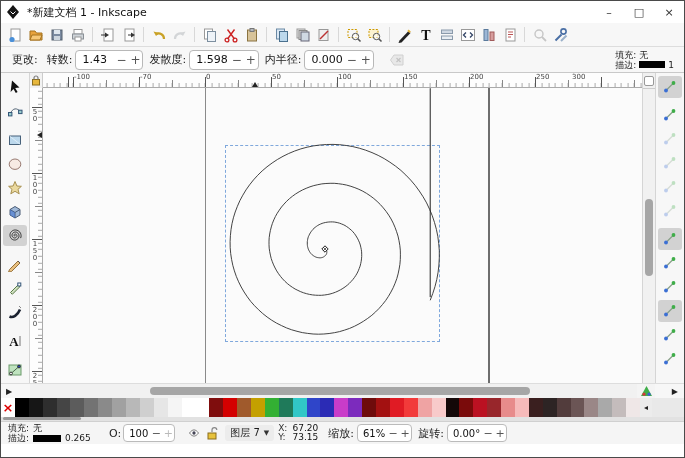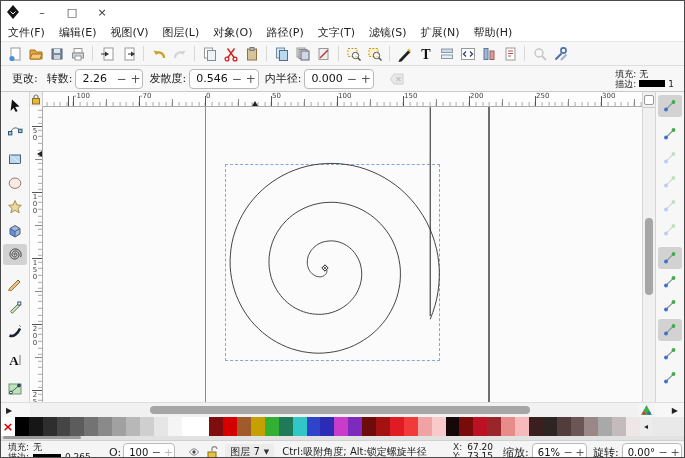--- a/index.html
+++ b/index.html
@@ -116,37 +116,26 @@
 
 <div class="app">
 
   <div class="titlebar">
     <span class="logo">
       <svg width="16" height="16" viewBox="0 0 16 16">
           <path d="M8 1l6 7-6 7-6-7z" fill="#151515"></path>
           <path d="M5.5 7.5l2.5 2.5 2.5-2.5" stroke="#fff" fill="none" stroke-width="1"></path>
         </svg>
     </span>
+    <span class="title">*新建文档 1 - Inkscape</span>
     <div class="wbtn">–</div>
     <div class="wbtn">□</div>
     <div class="wbtn">×</div>
   </div>
 
-  <div class="menubar" id="menubar">
-      <div class="menuitem">文件(F)</div>
-      <div class="menuitem">编辑(E)</div>
-      <div class="menuitem">视图(V)</div>
-      <div class="menuitem">图层(L)</div>
-      <div class="menuitem">对象(O)</div>
-      <div class="menuitem">路径(P)</div>
-      <div class="menuitem">文字(T)</div>
-      <div class="menuitem">滤镜(S)</div>
-      <div class="menuitem">扩展(N)</div>
-      <div class="menuitem">帮助(H)</div>
-    </div>
 
   <div class="toolbar" id="cmdbar">
       <div class="tbtn">
         <svg width="16" height="16" viewBox="0 0 16 16">
           <rect x="4" y="2" width="9" height="12" fill="#fff" stroke="#999"></rect>
           <circle cx="5" cy="12.5" r="2.6" fill="#4a90d9"></circle>
         </svg>
       </div>
       <div class="tbtn">
         <svg width="16" height="16" viewBox="0 0 16 16">
@@ -300,27 +289,27 @@
           <circle cx="10.5" cy="4.5" r="2.6" fill="none" stroke="#4a6fa5" stroke-width="1.6"></circle>
           <path d="M8 14l5.5-5.5" stroke="#9ab0c9" stroke-width="2"></path>
         </svg>
       </div>
     </div>
 
   <div class="toolopts">
     <span class="lbl">更改:</span>
     <span class="lbl">转数:</span>
     <span class="spin">
-      <span class="val">2.26</span>
+      <span class="val">1.43</span>
       <span class="b">−</span>
       <span class="b">+</span>
     </span>
     <span class="lbl">发散度:</span>
     <span class="spin">
-      <span class="val">0.546</span>
+      <span class="val">1.598</span>
       <span class="b">−</span>
       <span class="b">+</span>
     </span>
     <span class="lbl">内半径:</span>
     <span class="spin">
       <span class="val">0.000</span>
       <span class="b">−</span>
       <span class="b">+</span>
     </span>
     <span class="resetbtn">
@@ -432,21 +421,21 @@
         </div>
         <div class="hruler" id="hruler">
             <span class="rl" style="left: 31px;">-100</span>
             <span class="rl" style="left: 97px;">-70</span>
             <span class="rl" style="left: 163px;">0</span>
             <span class="rl" style="left: 229px;">50</span>
             <span class="rl" style="left: 295px;">100</span>
             <span class="rl" style="left: 361px;">150</span>
             <span class="rl" style="left: 427px;">200</span>
             <span class="rl" style="left: 493px;">250</span>
-            <span class="rl" style="left: 559px;">300</span>
+            <span class="rl" style="left: 529px;">300</span>
             <div class="hmark" style="left: 209px;"></div>
           </div>
       </div>
       <div class="canvasrow">
         <div class="vruler" id="vruler">
             <span class="rl" style="top: 20px;">50</span>
             <span class="rl" style="top: 86px;">100</span>
             <span class="rl" style="top: 152px;">150</span>
             <span class="rl" style="top: 218px;">200</span>
             <span class="rl" style="top: 284px;">250</span>
@@ -666,21 +655,20 @@
     <span class="sicon">
       <svg width="12" height="13" viewBox="0 0 12 13">
           <rect x="2" y="6" width="8" height="6" fill="#e7c23c" stroke="#8a6d1d"></rect>
           <path d="M4 6V4a2.4 2.4 0 014.8 0" fill="none" stroke="#888" stroke-width="1.2" transform="translate(2,-1)"></path>
         </svg>
     </span>
     <div class="layerchip">
       <span>图层 7</span>
       <span class="dd">▼</span>
     </div>
-    <div class="hint">Ctrl:吸附角度; Alt:锁定螺旋半径</div>
     <div class="coords">
       <div class="r">
           <span class="k">X:</span>
           <span class="v">67.20</span>
         </div>
       <div class="r">
           <span class="k">Y:</span>
           <span class="v">73.15</span>
         </div>
     </div>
§
**Task goal**
Everything above from the line with "-432,21 +421,21 @@" to the line with "-666,21 +655,20 @@", both included, must be repeated exactly, and nothing outside that range.

**Finished task**
@@ -432,21 +421,21 @@
         </div>
         <div class="hruler" id="hruler">
             <span class="rl" style="left: 31px;">-100</span>
             <span class="rl" style="left: 97px;">-70</span>
             <span class="rl" style="left: 163px;">0</span>
             <span class="rl" style="left: 229px;">50</span>
             <span class="rl" style="left: 295px;">100</span>
             <span class="rl" style="left: 361px;">150</span>
             <span class="rl" style="left: 427px;">200</span>
             <span class="rl" style="left: 493px;">250</span>
-            <span class="rl" style="left: 559px;">300</span>
+            <span class="rl" style="left: 529px;">300</span>
             <div class="hmark" style="left: 209px;"></div>
           </div>
       </div>
       <div class="canvasrow">
         <div class="vruler" id="vruler">
             <span class="rl" style="top: 20px;">50</span>
             <span class="rl" style="top: 86px;">100</span>
             <span class="rl" style="top: 152px;">150</span>
             <span class="rl" style="top: 218px;">200</span>
             <span class="rl" style="top: 284px;">250</span>
@@ -666,21 +655,20 @@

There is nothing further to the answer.